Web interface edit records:
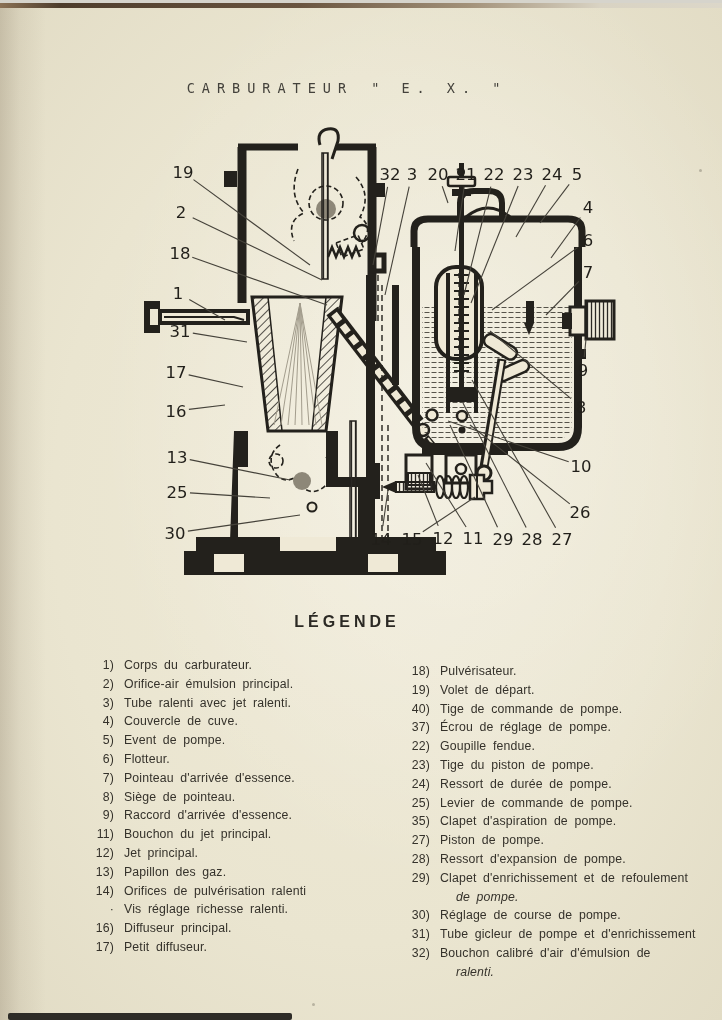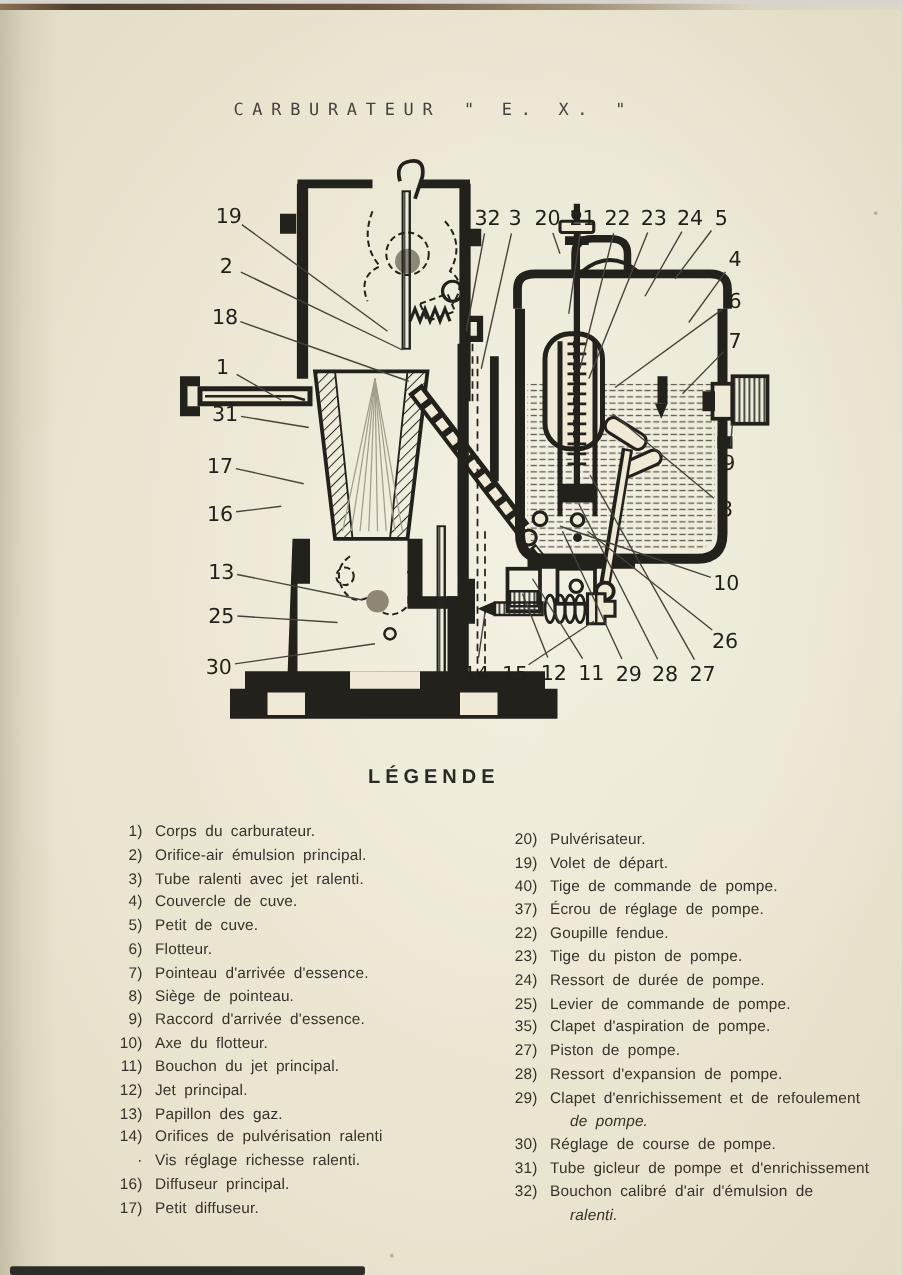"20)" span.lg-num { text: 20 -> 18 }
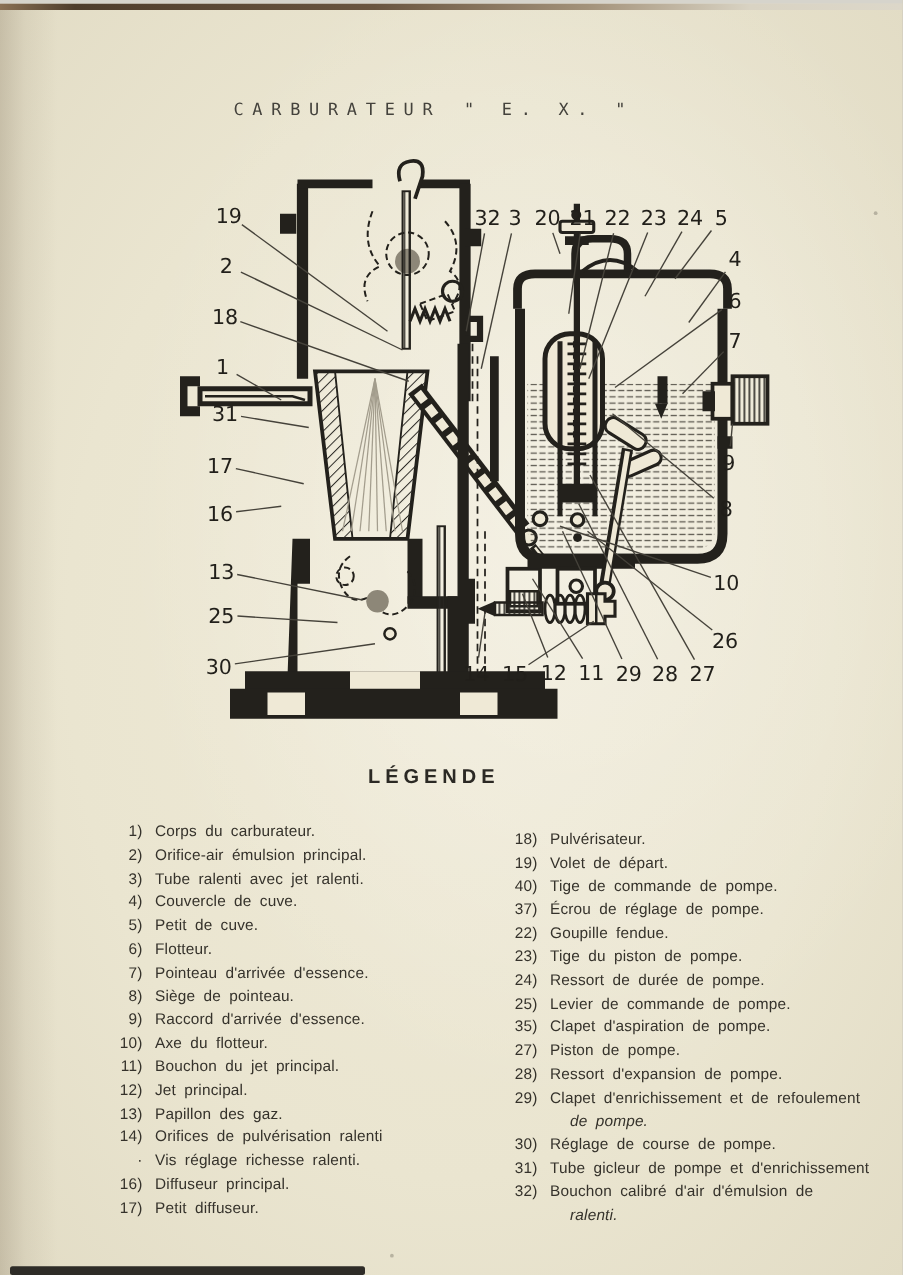"Petit de cuve." div { text: Petit de cuve -> Event de pompe }
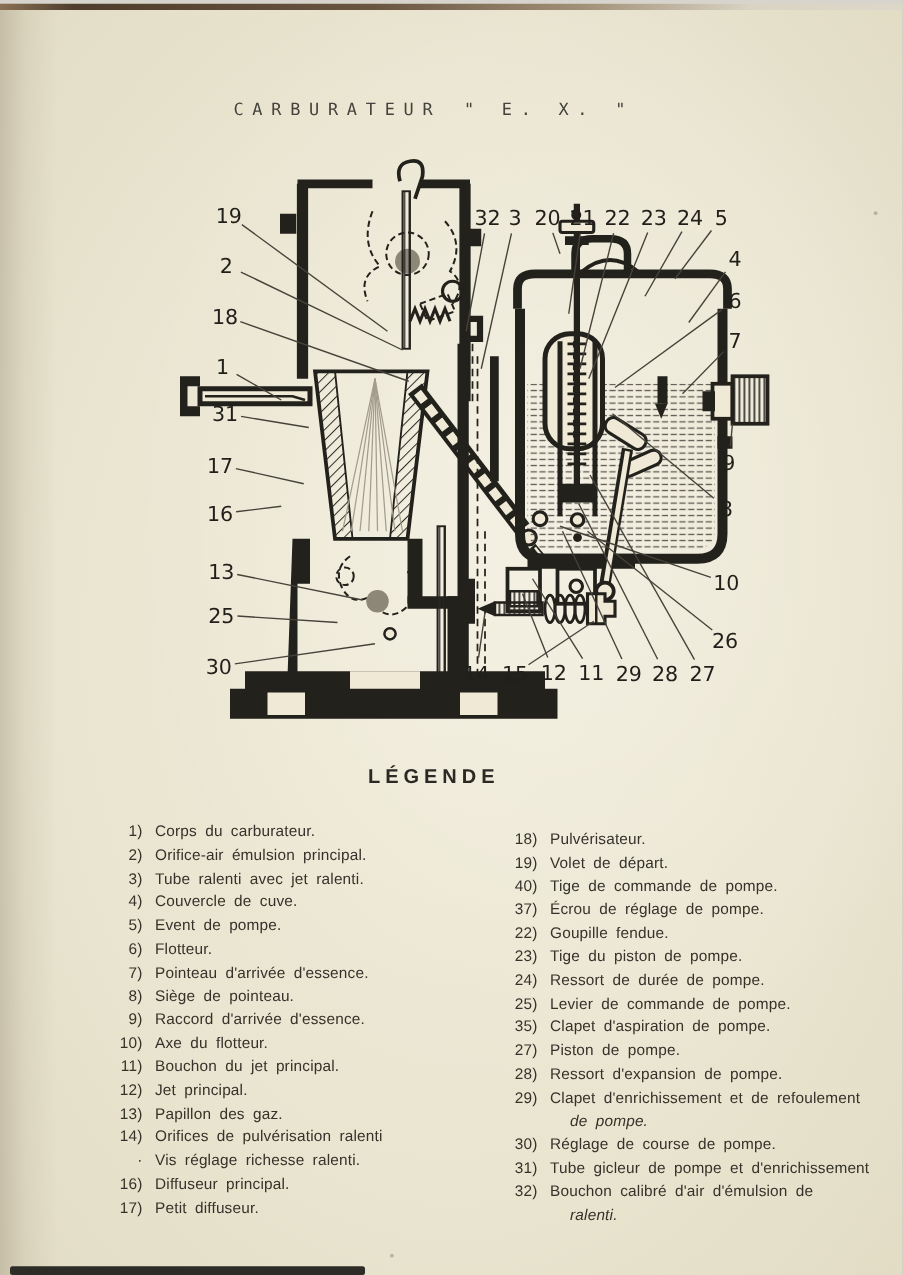"10)" div.lg-row { html: <div> <span>10)</span> <span> <div>Axe du flotteur.</div> </span> </div> -> none }
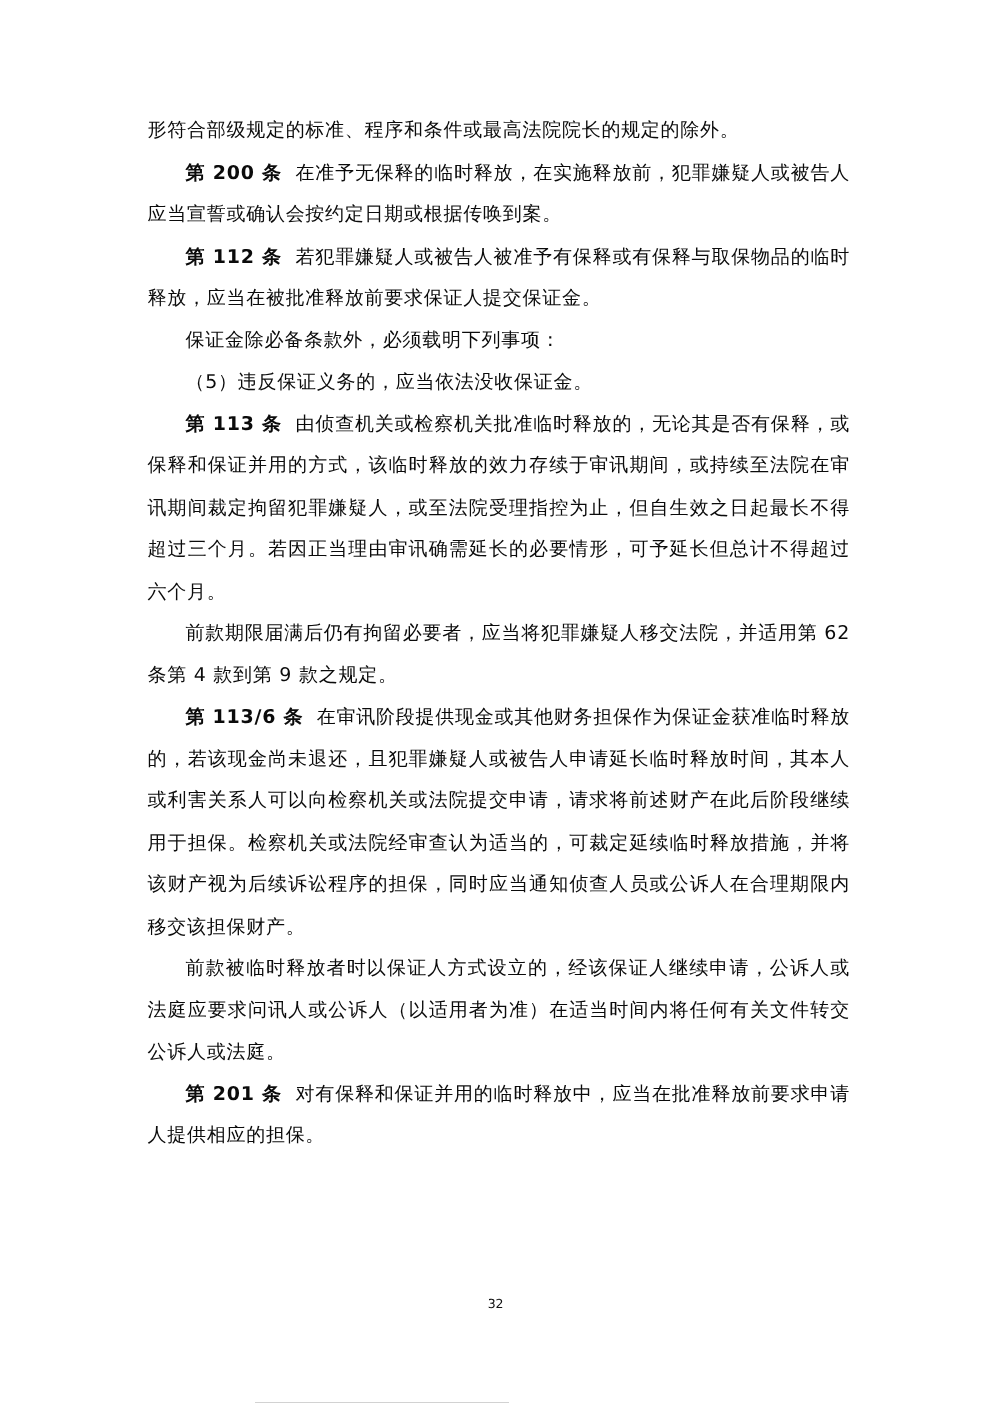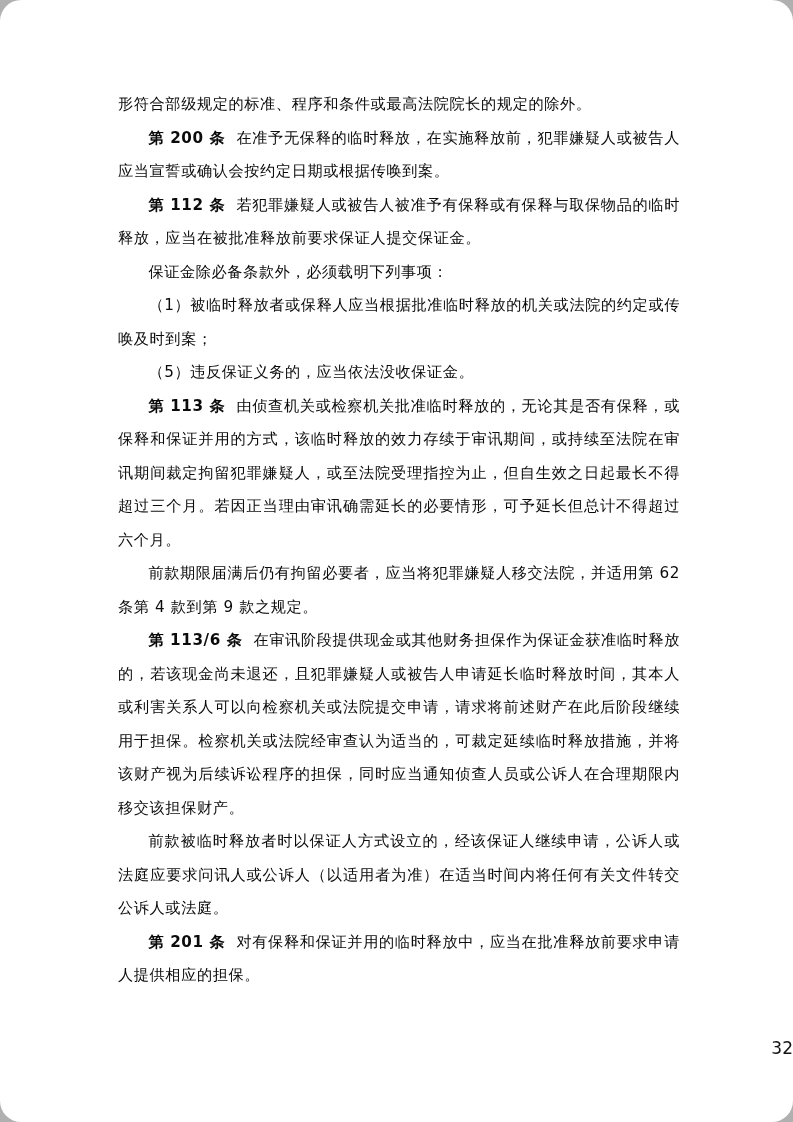"形符合部级规定的标准、程序和条件或最高法院院长的规定的除外。" .page { border-radius: 21px -> none }
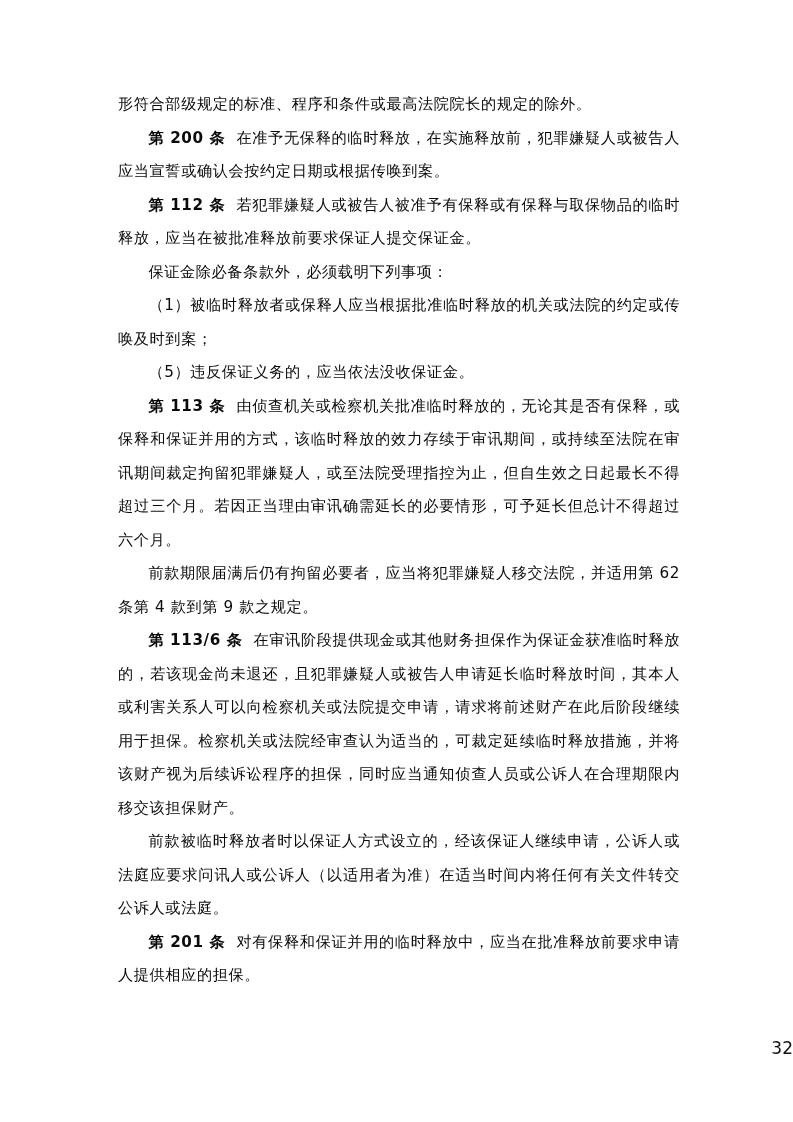"（1）被临时释放者或保释人应当根据批准临时释放的机关或法院的约定或传唤及时到案；" p.para { html: <p><span>（1）被临时释放者或保释人应当根据批准临时释放的机关或法院的约定或传唤及时到案；</span></p> -> none }
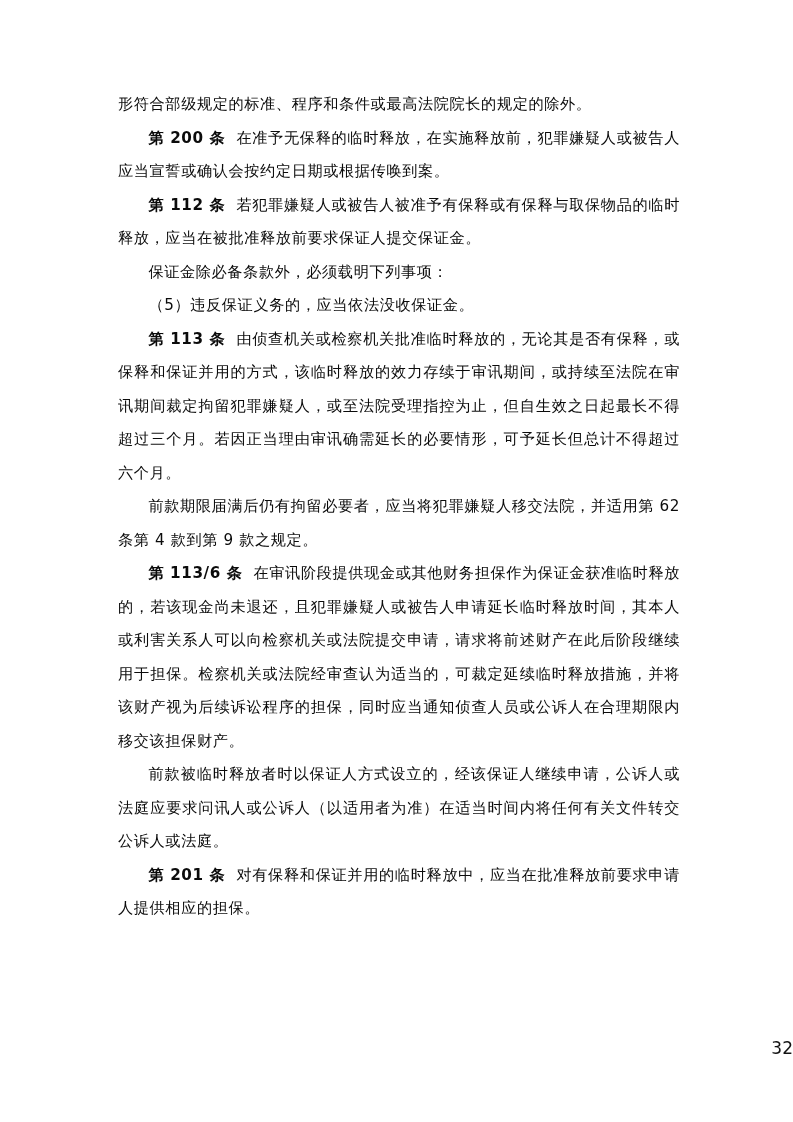"32" .pageno { font-size: 17px -> 10px; text-align: right -> center }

Task objective -
Restate each of the entries above word for word and skip every image.

Result of this task -
"20)" span.lg-num { text: 20 -> 18 }
"Petit de cuve." div { text: Petit de cuve -> Event de pompe }
"10)" div.lg-row { html: <div> <span>10)</span> <span> <div>Axe du flotteur.</div> </span> </div> -> none }
"形符合部级规定的标准、程序和条件或最高法院院长的规定的除外。" .page { border-radius: 21px -> none }
"（1）被临时释放者或保释人应当根据批准临时释放的机关或法院的约定或传唤及时到案；" p.para { html: <p><span>（1）被临时释放者或保释人应当根据批准临时释放的机关或法院的约定或传唤及时到案；</span></p> -> none }
"32" .pageno { font-size: 17px -> 10px; text-align: right -> center }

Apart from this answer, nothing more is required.